Give back every entry exactly as it is written, but not the pictures.

*** Source information Section Begins ***

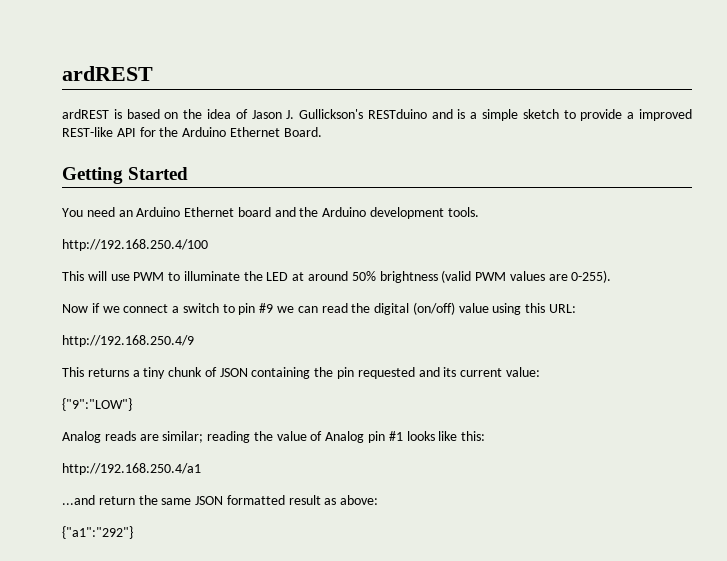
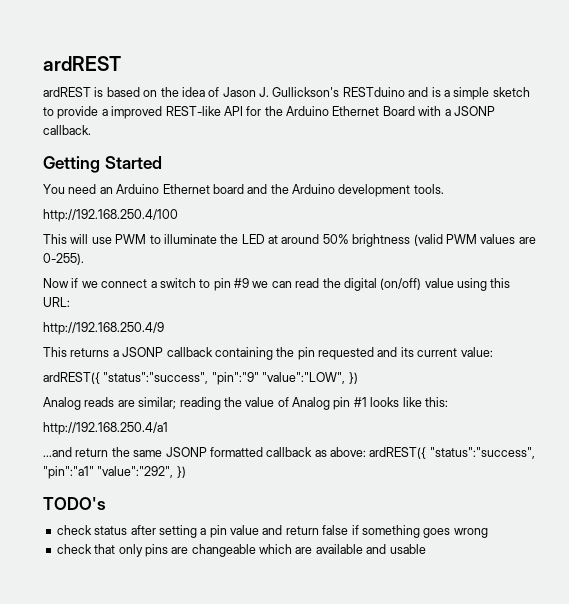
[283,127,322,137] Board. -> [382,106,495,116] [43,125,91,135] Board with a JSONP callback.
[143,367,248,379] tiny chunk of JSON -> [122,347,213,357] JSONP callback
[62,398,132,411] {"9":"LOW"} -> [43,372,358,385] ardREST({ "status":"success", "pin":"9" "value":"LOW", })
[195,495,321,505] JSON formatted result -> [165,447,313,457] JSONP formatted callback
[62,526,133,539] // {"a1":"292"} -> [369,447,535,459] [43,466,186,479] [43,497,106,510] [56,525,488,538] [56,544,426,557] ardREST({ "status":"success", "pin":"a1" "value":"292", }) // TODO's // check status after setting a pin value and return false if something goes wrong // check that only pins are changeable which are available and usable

*** Source information Section Ends ***

◆ **Expected answer**
[283,127,322,137] Board. -> [382,106,495,116] [43,125,91,135] Board with a JSONP callback.
[143,367,248,379] tiny chunk of JSON -> [122,347,213,357] JSONP callback
[62,398,132,411] {"9":"LOW"} -> [43,372,358,385] ardREST({ "status":"success", "pin":"9" "value":"LOW", })
[195,495,321,505] JSON formatted result -> [165,447,313,457] JSONP formatted callback
[62,526,133,539] // {"a1":"292"} -> [369,447,535,459] [43,466,186,479] [43,497,106,510] [56,525,488,538] [56,544,426,557] ardREST({ "status":"success", "pin":"a1" "value":"292", }) // TODO's // check status after setting a pin value and return false if something goes wrong // check that only pins are changeable which are available and usable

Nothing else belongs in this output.